▶ [Your instructions]: Where the records below begin, start copying, and stop after the line that contains "[163,368,192,379] 4.10. ->"; reproduce every line exactly but omit pictures.

Stored items from a collection
_ _ _

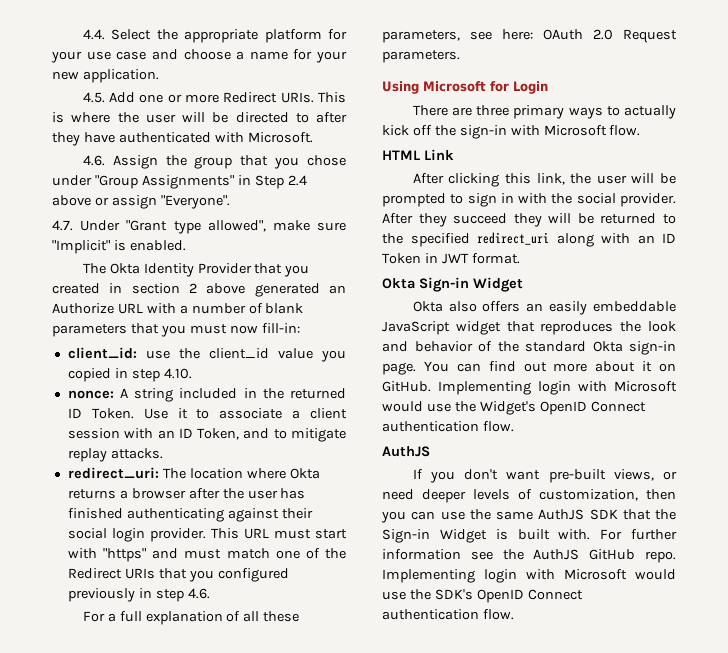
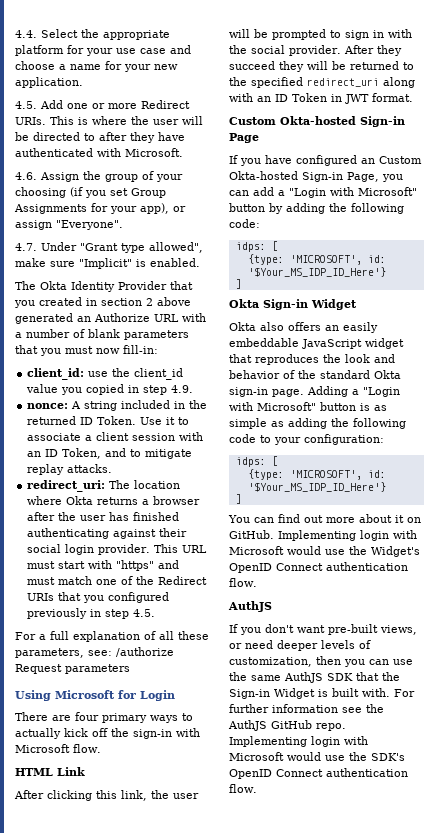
[240,155,347,169] [52,175,307,189] [52,195,91,206] that you chose under "Group Assignments" in Step 2.4 above -> [142,171,183,182] [15,187,166,198] [14,203,169,214] of your choosing (if you set Group Assignments for your app),
[163,368,192,379] 4.10. -> [171,385,194,393] 4.9.
[187,588,210,599] 4.6. -> [133,609,156,617] 4.5.
[470,29,677,43] [382,50,460,63] see here: OAuth 2.0 Request parameters. -> [88,647,174,657] [15,664,130,674] see: /authorize Request parameters
[476,105,510,116] three -> [75,712,99,721] four
(520, 258) none -> [229,116,405,127] [229,133,259,143] [229,155,422,166] [229,171,403,182] [229,187,417,198] [229,203,404,214] [229,219,260,228] [235,241,278,252] [247,254,386,265] [247,267,386,277] [235,279,242,289] // Custom Okta-hosted Sign-in Page // If you have configured an Custom Okta-hosted Sign-in Page, you can add a "Login with Microsoft" button by adding the following code: // idps: [ // {type: 'MICROSOFT', id: '$Your_MS_IDP_ID_Here'} // ]
(416, 368) none -> [307,386,400,397] [229,402,387,411] [229,418,406,429] [229,434,384,445] [235,456,278,467] [247,469,386,480] [247,482,386,492] [235,494,242,504] Adding a "Login with Microsoft" button is as simple as adding the following code to your configuration: // idps: [ // {type: 'MICROSOFT', id: '$Your_MS_IDP_ID_Here'} // ] //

_ _ _

▶ [Solution for this problem]:
[240,155,347,169] [52,175,307,189] [52,195,91,206] that you chose under "Group Assignments" in Step 2.4 above -> [142,171,183,182] [15,187,166,198] [14,203,169,214] of your choosing (if you set Group Assignments for your app),
[163,368,192,379] 4.10. -> [171,385,194,393] 4.9.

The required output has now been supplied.